規制当局がCBDCの研究を継続し、ステーブルコイン企業が消費者に開示しなければならない情報を増やす以外に、ステーブルコインの急速な成長を遅らせるために何ができるのかは不明だ。元商品先物取引委員会委員長のティモシー・マサド氏は5月の論説で、証券取引委員会(SEC)はFDIC保険(連邦預金保険公社(FDIC)は1920年代から1930年代にかけてアメリカの銀行が広範囲に破綻し大恐慌を引き起こしたことを受けて1933年に設立された独立政府機関。金融危機の壊滅的な影響を受けて、政府は将来の経済崩壊を防ぐ戦略を策定する必要に迫られた)に加入しておらず、2008年の金融危機の際に多大な圧力に直面したマネー・マーケット・ファンドと同様にステーブルコインを規制できると述べた。

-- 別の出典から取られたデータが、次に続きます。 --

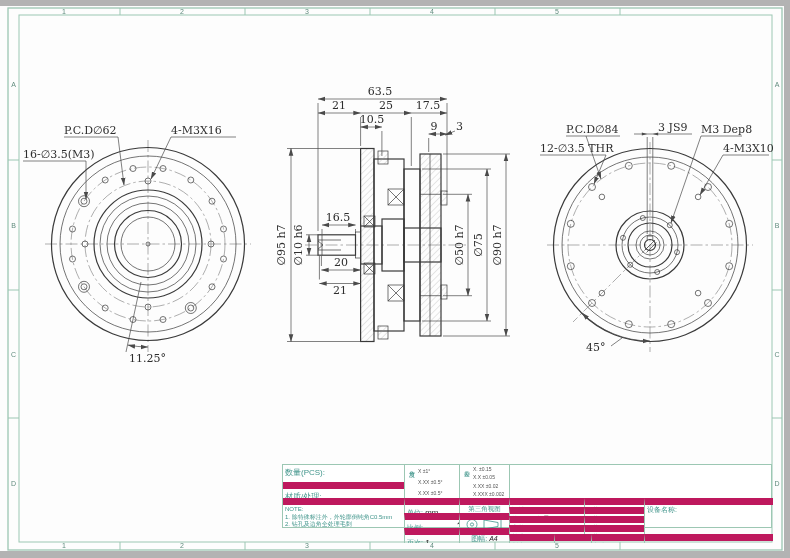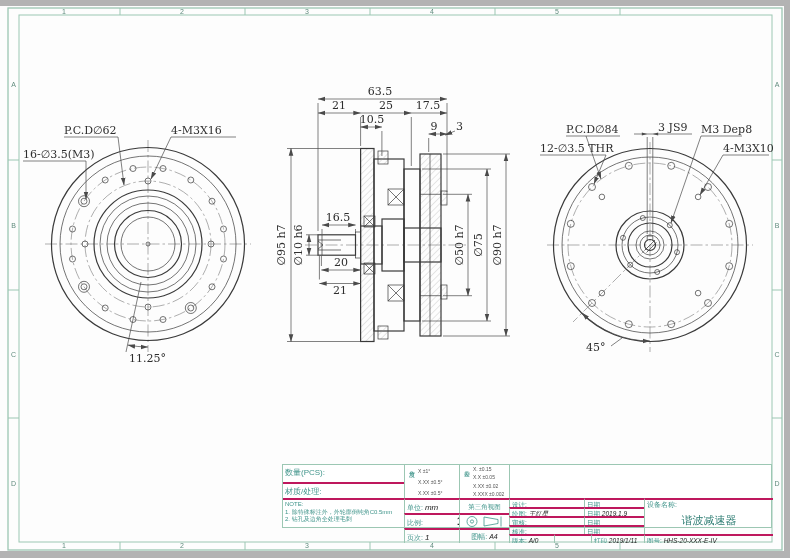--- a/index.html
+++ b/index.html
@@ -16,7 +16,7 @@
   
   .titleblock{position:absolute;left:282px;top:464px;width:490px;height:64px;
      border:1px solid #9cc7b3;box-sizing:border-box;background:#fff;}
-  .c{position:absolute;border-left:1px solid #9cc7b3;border-top:2px solid #be185d;
+  .c{position:absolute;border-left:1px solid #9cc7b3;border-top:7px solid #be185d;
      box-sizing:border-box;padding:1px 2px;overflow:hidden;white-space:nowrap;
      color:#3f948a;font-size:7px;line-height:8px;}
   .l0{border-left:none}.t0{border-top:none}

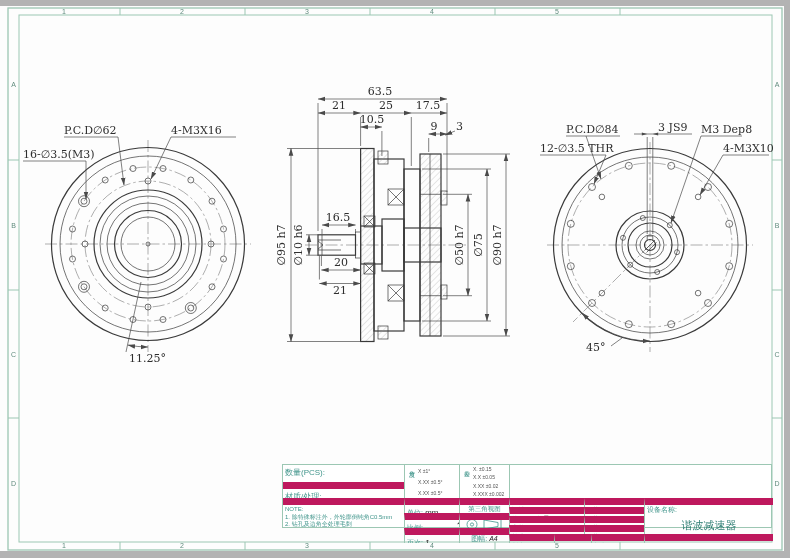--- a/index.html
+++ b/index.html
@@ -390,7 +390,6 @@
 
   <div class="c" style="left:361px;top:33px;width:129px;height:36px;">
     <span>设备名称:</span>
-    <span class="dev-name">谐波减速器</span>
   </div>
 
   <div class="c r5" style="left:226px;top:69px;width:45px;height:9px;">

昨年議会に提出された法案では、ステーブルコインの発行者に銀行免許と連邦準備制度理事会やその他の機関からの承認を義務付けるとされているが、法律になる可能性は低い。

アトランティック・カウンシル地経学センター所長のジョシュ・リプスキー氏は、一部のステーブルコインが最も直接的に攻撃を受ける可能性があるのは、ニューヨーク州司法長官などの法執行機関であり、消費者を欺いた発行者に責任を問う可能性があると述べた。リプスキー氏は、ステーブルコインの発行者は最終的には国際政府プロジェクトと連携して独自のデジタル通貨を発行する可能性があるが、米国やその他の国は消費者が損害を受けないように規制を策定する必要があると述べた。

「ステーブルコインはユーザーがドルを受け取れる形で販売されているが、ステーブルコインが必ずしも安定しているわけではないことを理解することが重要だ」とリプスキー氏は述べた。